TASK DIRECTIONS -
All lines after the one containing "- Customizing a" are needed, along with that line itself. Please repeat them exactly through the end of the entries.

DATA TO EXAMINE -
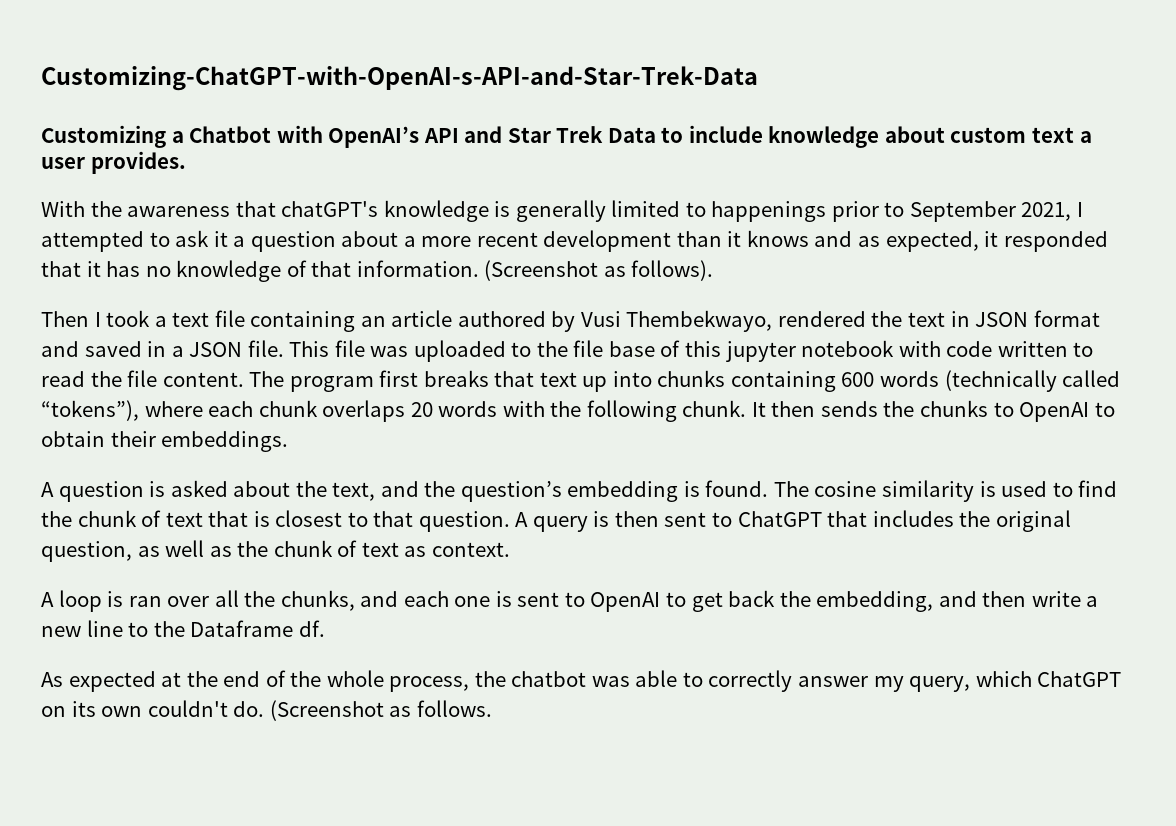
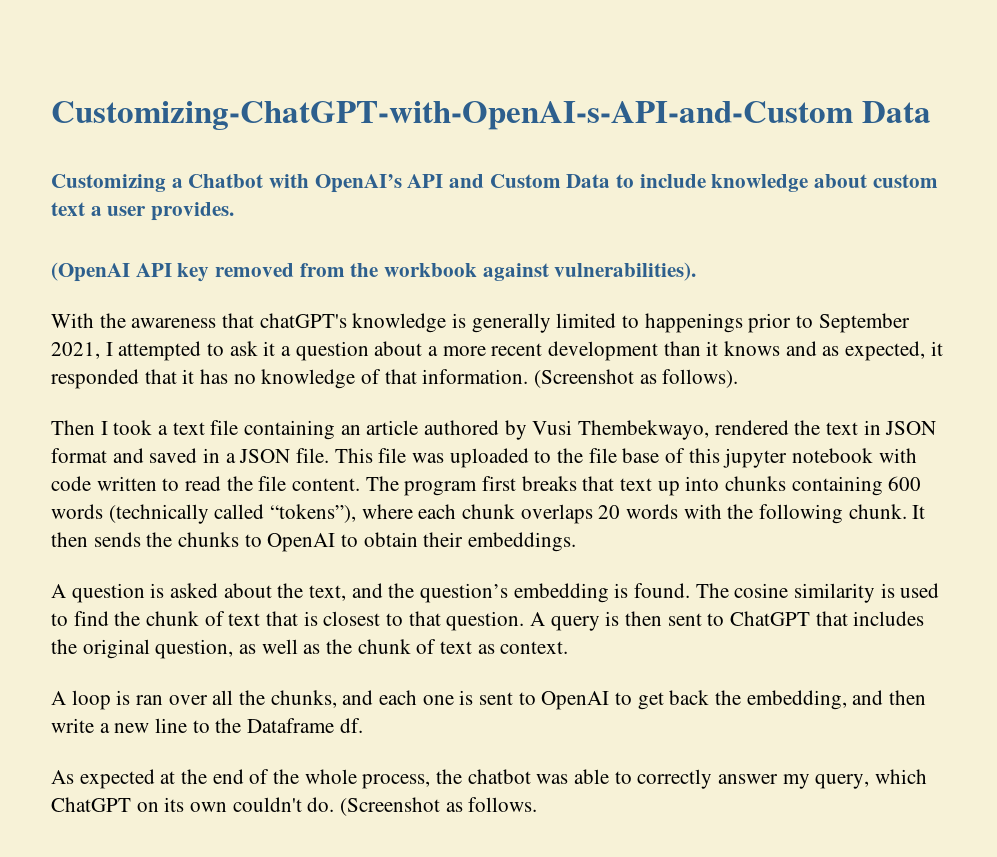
- Customizing-ChatGPT-with-OpenAI-s-API-and-Star-Trek-Data
+ Customizing-ChatGPT-with-OpenAI-s-API-and-Custom Data
- Customizing a Chatbot with OpenAI’s API and Star Trek Data to include knowledge about custom text a user provides.
+ Customizing a Chatbot with OpenAI’s API and Custom Data to include knowledge about custom text a user provides.
+ (OpenAI API key removed from the workbook against vulnerabilities).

RESULT OF THE TASK -
- Customizing a Chatbot with OpenAI’s API and Star Trek Data to include knowledge about custom text a user provides.
+ Customizing a Chatbot with OpenAI’s API and Custom Data to include knowledge about custom text a user provides.
+ (OpenAI API key removed from the workbook against vulnerabilities).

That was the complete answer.